Chaque niveau est divisé en un certain nombre de rangs et chaque' rang comprend un certain nombre de grades. Le rang est la valeur relative du grade au sein du niveau. Il peut donc y avoir plusieurs grades ayant le même rang au sein de chacun des niveaux (exemple: le grade de directeur d'administration et celui d'inspecteur général qui appartiennent tous les deux au rang 15).

Les 2.500 grades des administrations de l'État ont été regroupés ainsi en 1964 en 25 rangs: le niveau 4 comprend 5 rangs, le niveau 3 comprend 6 rangs, le niveau 2 comprend 6 rangs et le niveau 1 comprend 8 rangs.
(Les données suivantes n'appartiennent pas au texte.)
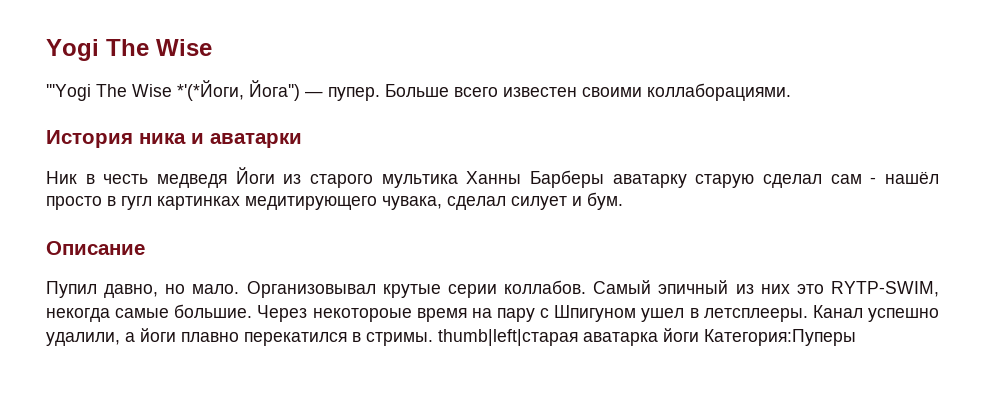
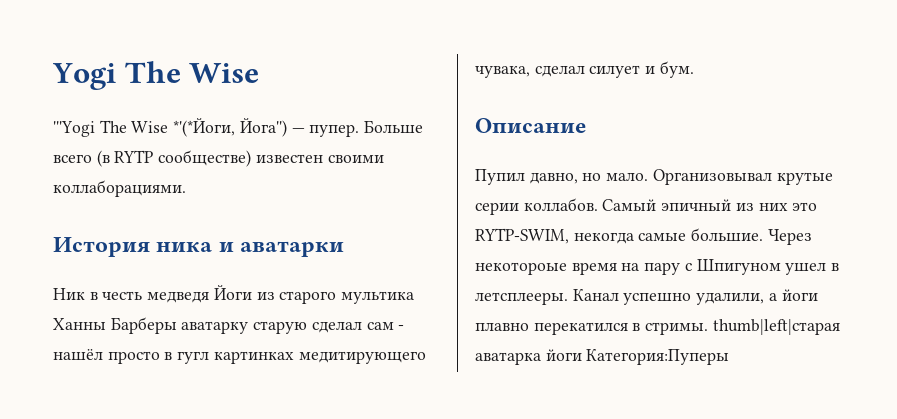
- Больше всего известен своими коллаборациями.
+ Больше всего (в RYTP сообществе) известен своими коллаборациями.

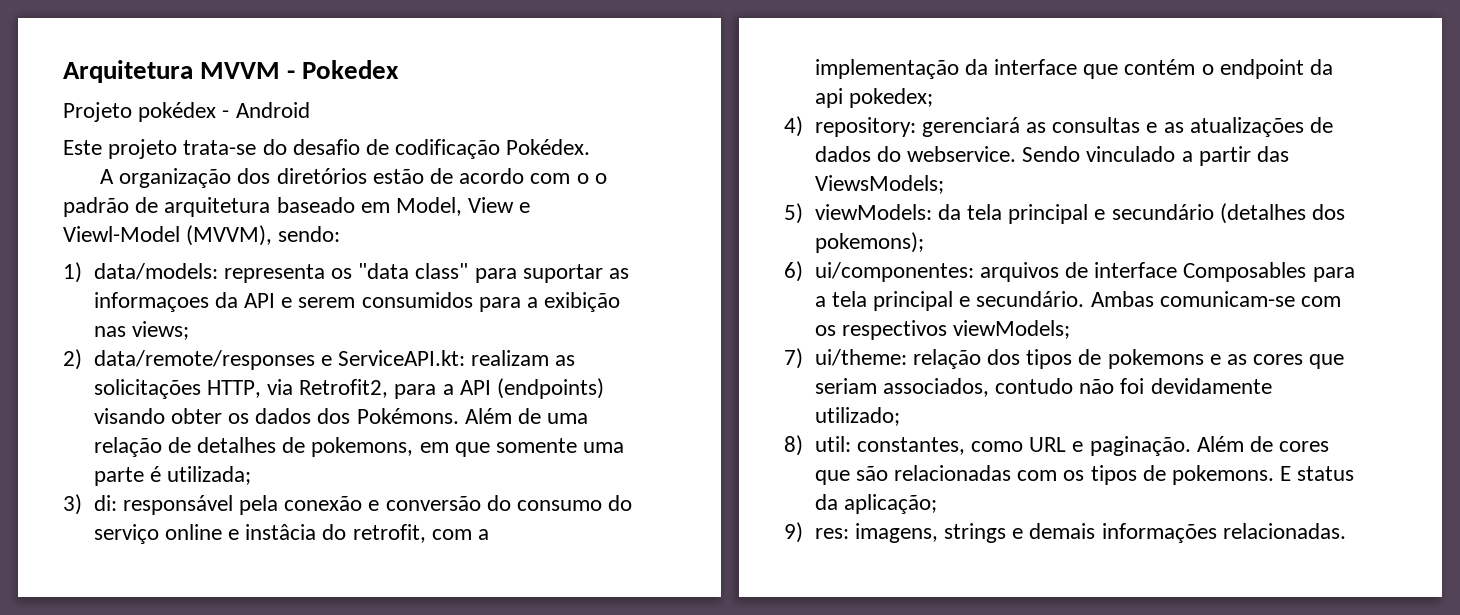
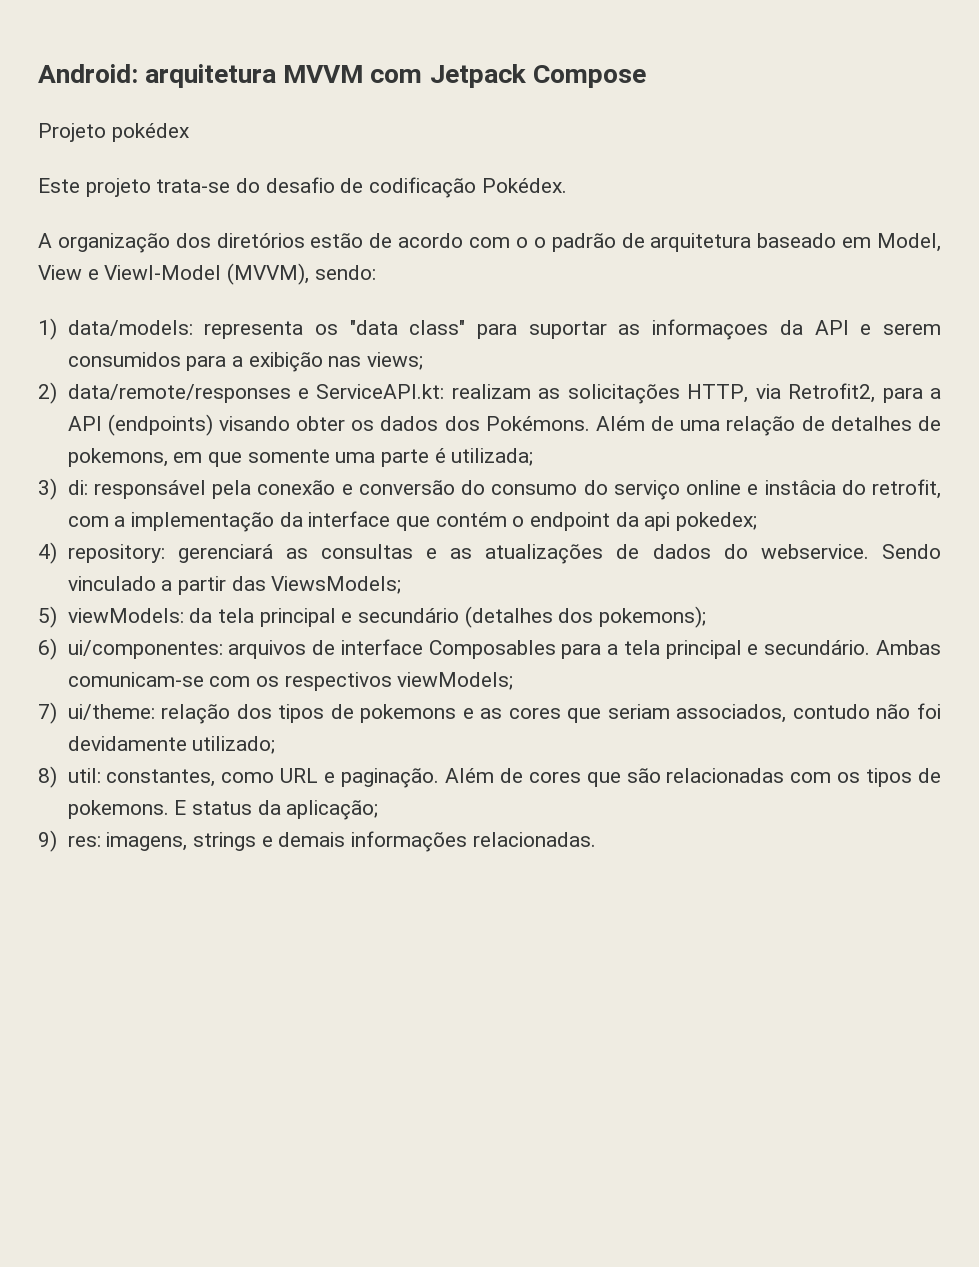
- Arquitetura MVVM - Pokedex
+ Android: arquitetura MVVM com Jetpack Compose
- Projeto pokédex - Android
+ Projeto pokédex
C'est l'arrêté royal n.° I du 30 novembre 1966 qui détermine les grades des agents de l'Etat qui constituent un même degré de la hiérarchie. Cet arrêté fixe douze degrés de la hiérarchie. Chacun de ceux-ci comprend les grades répartis dans un ou plusieurs rangs (voir tableau)., Il s'agit d'une réglementation importante qui permet au Roi de fixer les-cadres linguistiques proprement dits. Elle servira d'exemple, de prototype en quelque sorte, pour les autres services publics centraux, notamment ceux dont les agents ne sont pas soumis directement au statut des agents de l'Etat.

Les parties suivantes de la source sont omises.